Acho que hoje é bastante claro as suas limitações. Mas as plataformas digitais, neste momento particular de contenção, são um recurso com relevância do ponto de vista formativo e da manutenção de relações e processos criativos.
Como vês a situação cultural num mundo pós pandemia?
Vejo uma maior transdisciplinariedade. Mais horizontalidade. Mais comunidade. Mais acção local. Mais consciência ecológica. Mais humildade. Mais criatividade na simplicidade. Mais silêncio. Mais educação. Mais poesia.
Tens ligações artísticas a Sintra? Queres realçar algum evento marcante e cujo exemplo seria de aproveitar?
Colaborei pontualmente com o Chão de Oliva e o TeatroMosca, pois ambos acolheram o projecto de música e poesia “Sê Tu Todo”. Mas, desde 2015, tenho estabelecido parceria efectiva com a Casa das Cenas – Educação pela Arte, muito devido à força poética da Maria Almira Medina e ao trabalho de arte comunitária do Jozé Sabugo. São um grupo pequeno e heterógeneo, onde há um diálogo interessante e honesto sobre cocriação, participação comunitária, educação não formal e consciência ecológica e local. Neste contexto, realço a peça de teatro comunitário “Madrugadeira”, com a poesia Maria Almira Medina, que trabalhou com diferentes comunidades. Foi muito bonito quando fomos fazê-la no Estabelecimento Prisional de Sintra.

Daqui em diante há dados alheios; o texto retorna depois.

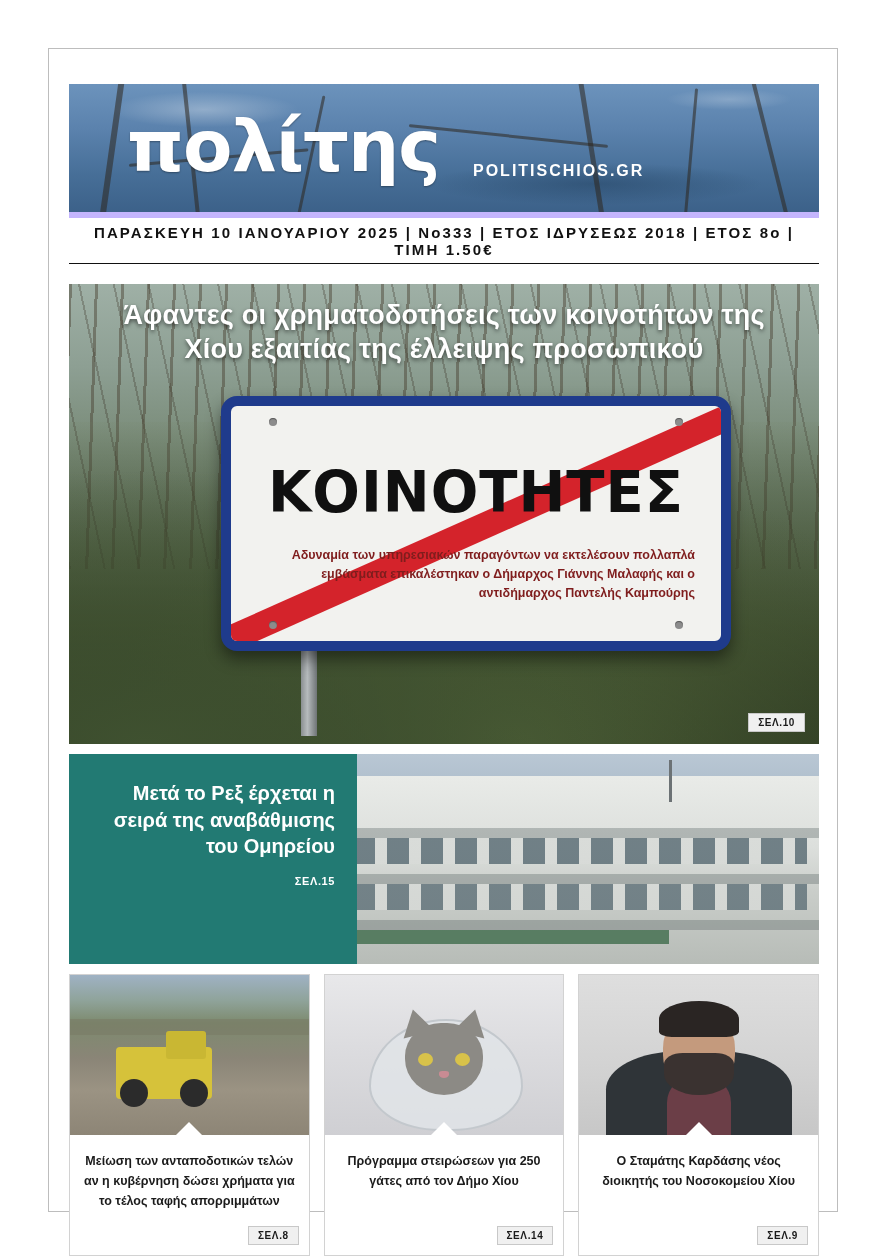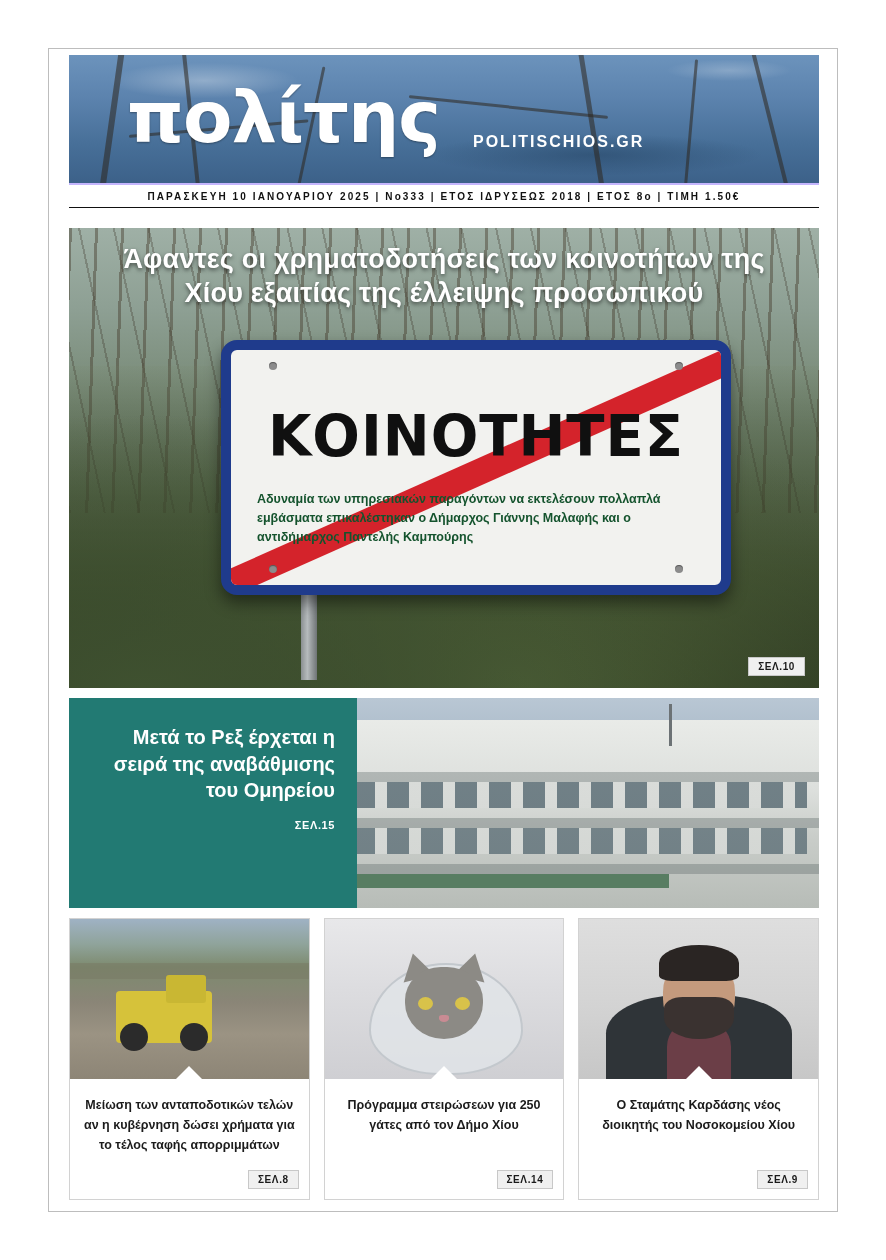--- a/index.html
+++ b/index.html
@@ -31,7 +31,7 @@
     border: 1px solid #bdbdbd;
     box-sizing: border-box;
     background: #ffffff;
-    padding: 6px 20px 18px 20px;
+    padding: 35px 20px 18px 20px;
   }
 
   

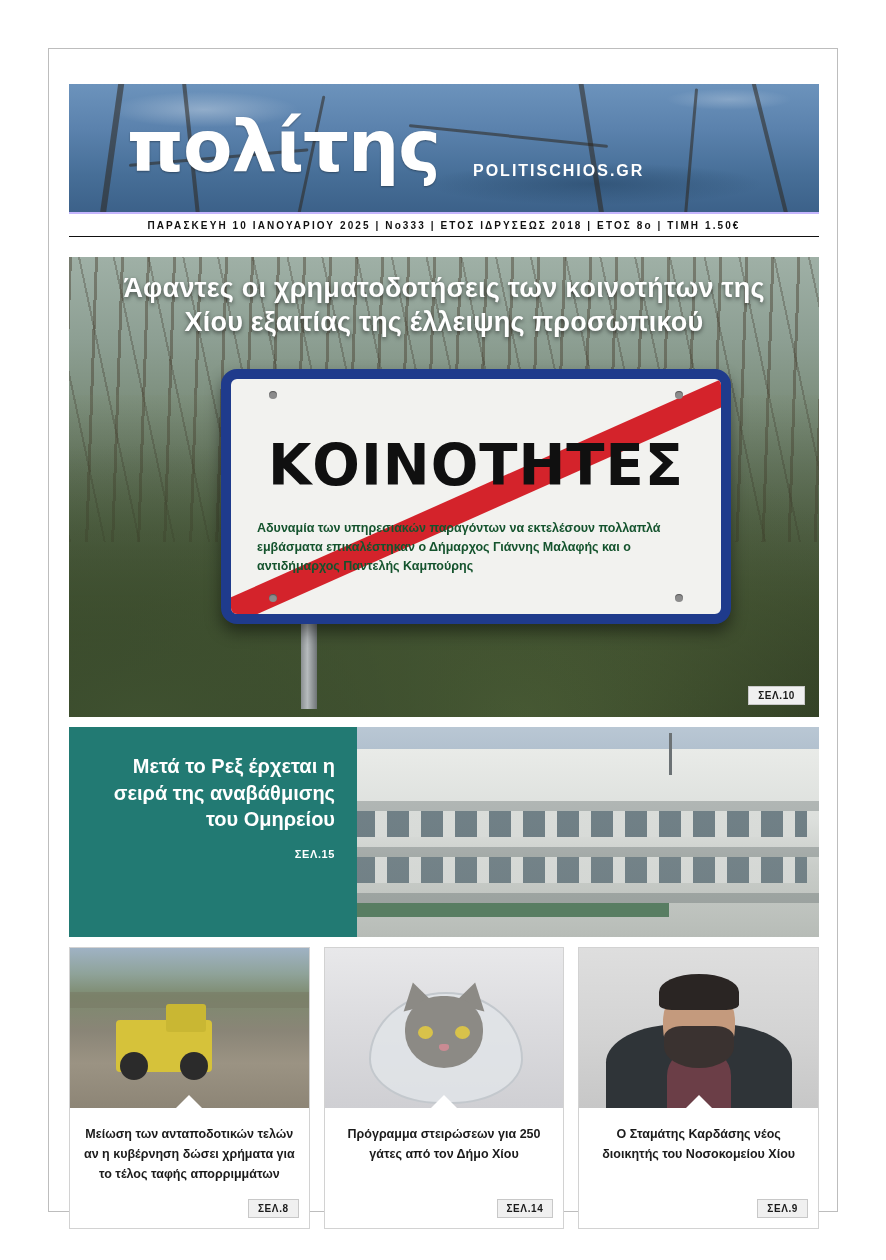--- a/index.html
+++ b/index.html
@@ -90,10 +90,10 @@
   
   .infobar {
     width: 750px;
-    border-top: 2px solid #c4b5fd;
+    border-top: 6px solid #c4b5fd;
     border-bottom: 1px solid #111;
     text-align: center;
-    font-size: 10px;
+    font-size: 15px;
     letter-spacing: 2.1px;
     font-weight: 700;
     color: #111;

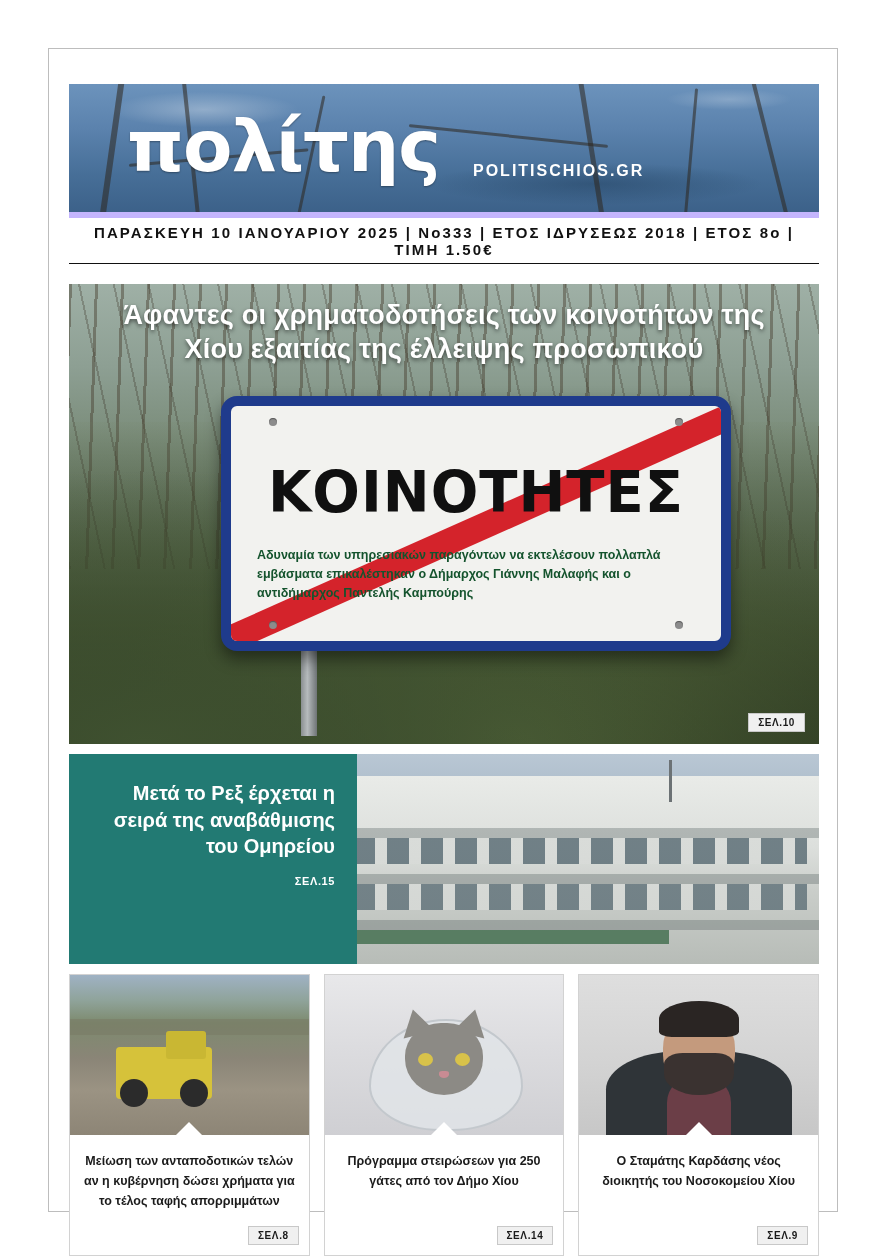--- a/index.html
+++ b/index.html
@@ -193,11 +193,11 @@
     position: absolute;
     left: 26px; right: 26px;
     top: 140px;
-    text-align: left;
+    text-align: right;
     font-size: 12.5px;
     font-weight: 700;
     line-height: 1.5;
-    color: #14532d;
+    color: #7f1d1d;
   }
   .sign-post {
     position: absolute;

“O movimento cultural precisa de mais consciência da história e dos processos sociais em curso”
O que falta ao movimento cultural para ter mais peso e visibilidade enquanto classe?
Creio que precisa de mais consciência da história e dos processos sociais em curso. De mais humildade. Mais descentralização. Menos ego. Mais cooperação. Mais diálogo efectivo. Precisa de se queixar menos, mas de forma mais competente, recorrendo a processos legais em casos de incumprimento e incompetência institucional. E valorizar-se mais.

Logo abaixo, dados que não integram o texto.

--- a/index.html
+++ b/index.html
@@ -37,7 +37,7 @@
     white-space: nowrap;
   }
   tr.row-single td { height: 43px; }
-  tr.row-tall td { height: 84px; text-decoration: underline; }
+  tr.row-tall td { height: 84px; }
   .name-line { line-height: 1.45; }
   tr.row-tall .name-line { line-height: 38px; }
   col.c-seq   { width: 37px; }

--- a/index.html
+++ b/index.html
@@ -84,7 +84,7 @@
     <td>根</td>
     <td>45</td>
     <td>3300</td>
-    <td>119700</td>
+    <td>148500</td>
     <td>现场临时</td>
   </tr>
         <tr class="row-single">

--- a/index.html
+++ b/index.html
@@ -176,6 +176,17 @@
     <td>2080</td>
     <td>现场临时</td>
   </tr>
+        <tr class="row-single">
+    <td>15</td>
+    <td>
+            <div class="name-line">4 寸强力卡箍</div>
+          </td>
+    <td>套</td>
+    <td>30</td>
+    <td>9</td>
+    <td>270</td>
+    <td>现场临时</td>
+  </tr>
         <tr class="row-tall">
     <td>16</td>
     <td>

Qual a tua agenda próxima?
Acompanhar os meus filhos. Ir ver o pôr do sol com a minha mulher. Multiplicar o meu plantio de aromáticas e podar as árvores de fruto. Preparar o projecto de arte comunitária e ecologia CASA-ÁRVORE com 7 parcerias e o apoio da Câmara Municipal de Sintra, Junta de Freguesia de Agualva e Mira Sintra, Missionários Consolata e Escola Superior de Teatro e Cinema. Dia 6 de Outubro vou estar no espaço Alkantara no âmbito da Bienal de Artes Performativas. Dia 18, vou moderar com Beatriz Wey, socióloga e docente na Universidade Federal do Rio de Janeiro, uma conversa via zoom intitulada “Consciência e Cooperação”. Finalizar o meu mestrado. Ensaios de Teatro de identidades (Câmara Municipal de Sintra) e Sê Tu Todo e mais alguns desvios bons.
Indica-nos um sonho profissional que gostasses de realizar
Neste momento, tenho a boa sorte de estar a realizar dois sonhos profissionais: um projecto transdisciplinar de arte comunitária e ecologia – CASA-ÁRVORE (clip abaixo)- e a gravação de EP SÊ TU TODO. Para além desses, creio que um trabalho de intervenção comunitária em diferentes partes do território nacional com a colaboração de Eugenio Barba/Odin Teatret e Geoff Lawton.